## What you are asked to do
Each line in the entries that has the word "Next" has to be copied.

Stored entries:

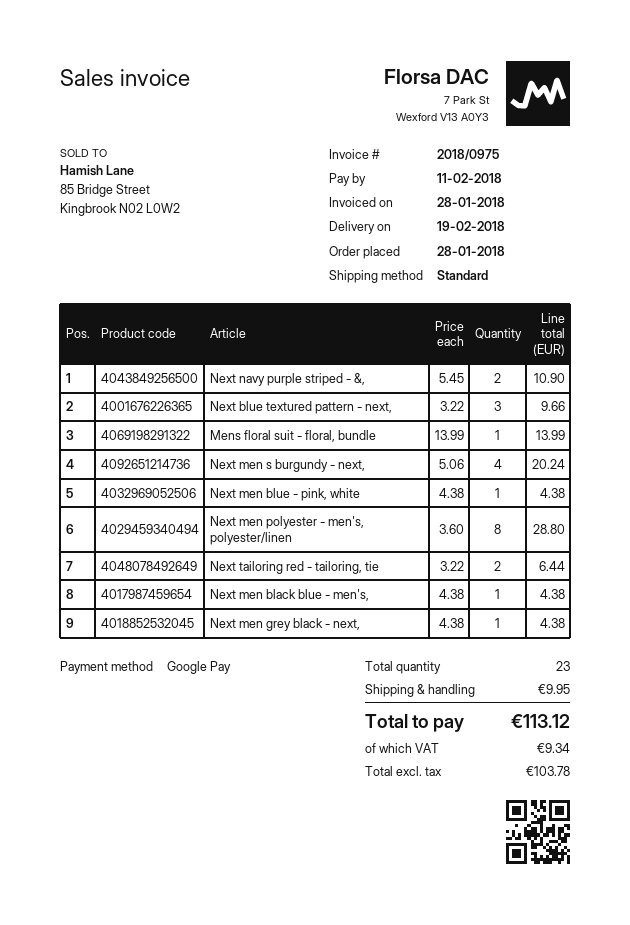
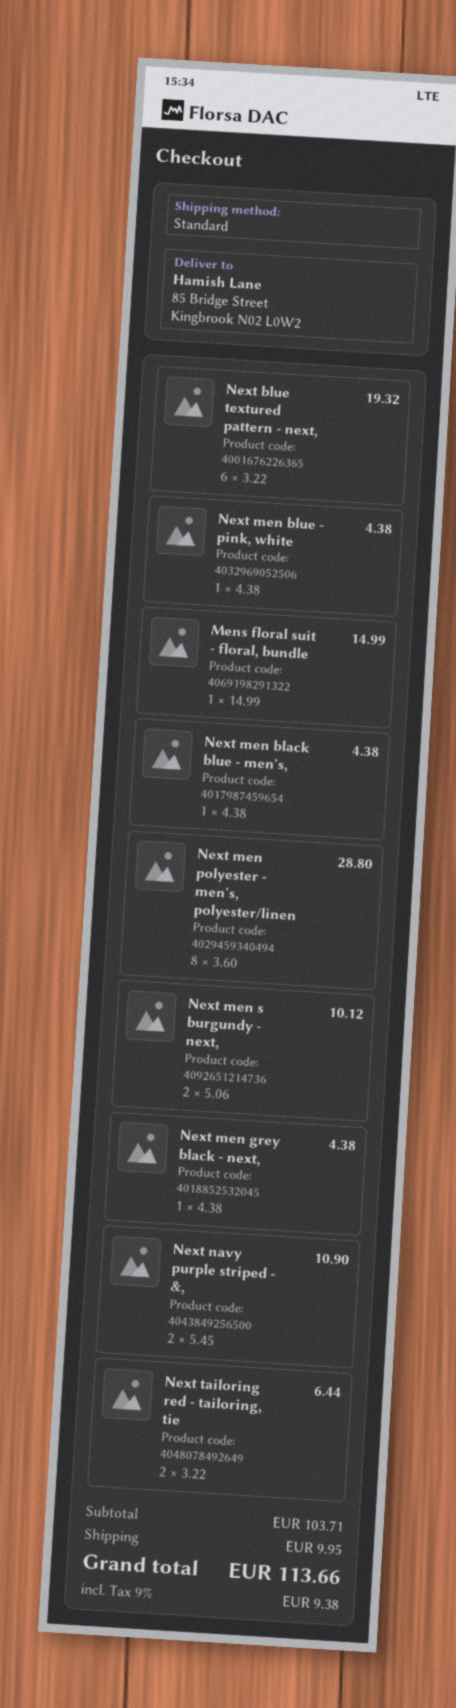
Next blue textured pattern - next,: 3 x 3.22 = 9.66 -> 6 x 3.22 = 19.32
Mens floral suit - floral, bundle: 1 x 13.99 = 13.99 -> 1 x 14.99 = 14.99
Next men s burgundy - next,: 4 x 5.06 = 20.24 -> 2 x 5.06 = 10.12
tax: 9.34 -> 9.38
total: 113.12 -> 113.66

## Response to the task
Next blue textured pattern - next,: 3 x 3.22 = 9.66 -> 6 x 3.22 = 19.32
Next men s burgundy - next,: 4 x 5.06 = 20.24 -> 2 x 5.06 = 10.12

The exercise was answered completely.